• Rex Allen is the classic movie cowboy: stoic, tough, and principled, as he plays a ranch foreman with the same name. He comes along to help his friend Slim Pickens (with the cowboy-turned-actor also playing a character with the same name), who's one of those who have inherited a ranch. Unfortunately, two of the other heirs, Carrie and Dan (June Vincent and Fred Graham) are unscrupulous types who want to protect their timber interests at all costs. Rest assured that Rex will do whatever it takes to expose their plot and punish the guilty.

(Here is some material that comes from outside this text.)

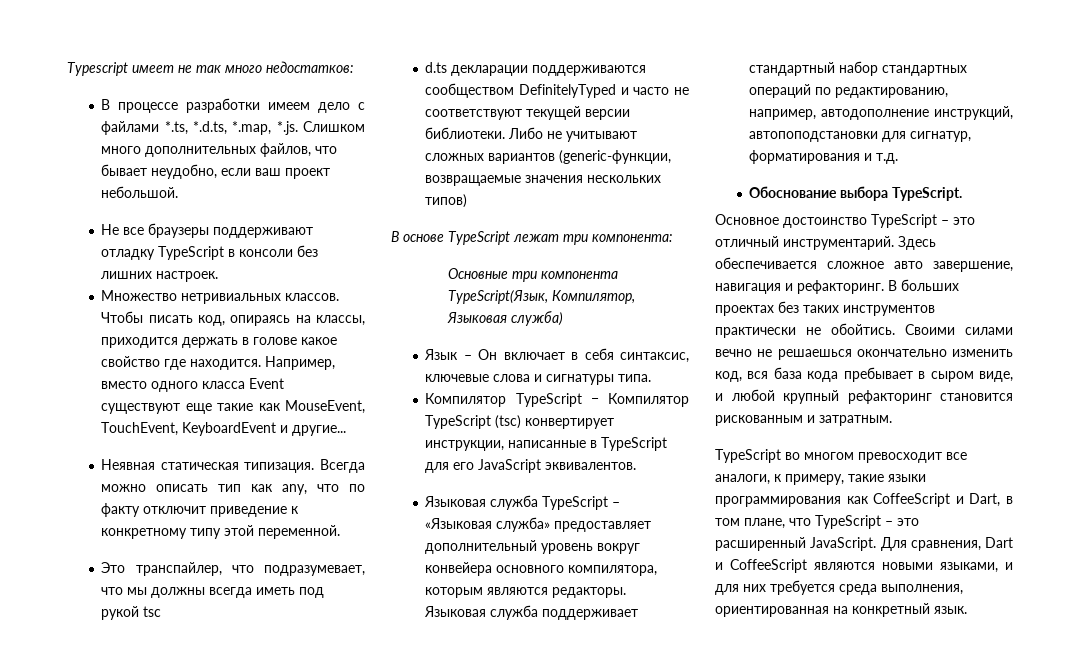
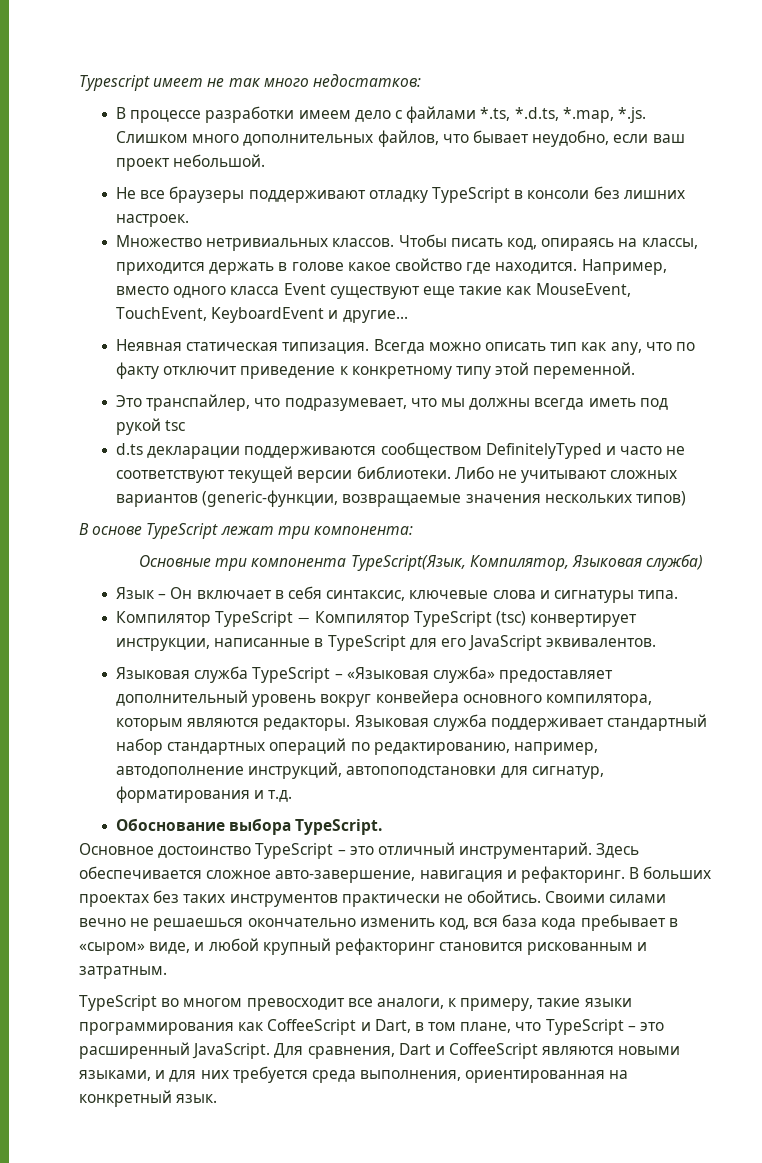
- Здесь обеспечивается сложное авто завершение, навигация и рефакторинг.
+ Здесь обеспечивается сложное авто-завершение, навигация и рефакторинг.
- Своими силами вечно не решаешься окончательно изменить код, вся база кода пребывает в сыром виде, и любой крупный рефакторинг становится рискованным и затратным.
+ Своими силами вечно не решаешься окончательно изменить код, вся база кода пребывает в «сыром» виде, и любой крупный рефакторинг становится рискованным и затратным.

    Directed capably by Western veteran William Witney, "Colorado Sundown" gets right to the point, packing a fair bit of entertainment value into its trim 67 minute run time. We get multiple donnybrooks, chase sequences, and action scenes, as well as the atmospheric sight of characters working hard to prevent a flood. (A large part of the plot has to do with ranchers resenting the timber barons for cutting down all the trees and leaving the land vulnerable.) We also get a couple of songs, and an appreciable healthy amount of humour. (One major running joke has people getting head-butted in the posterior by an ornery goat.) There's also a comedy relief maid named Mattie (Louise Beavers), and an endearing pooch named Manhattan. While this little movie does get serious at times, it never gets too unpleasant.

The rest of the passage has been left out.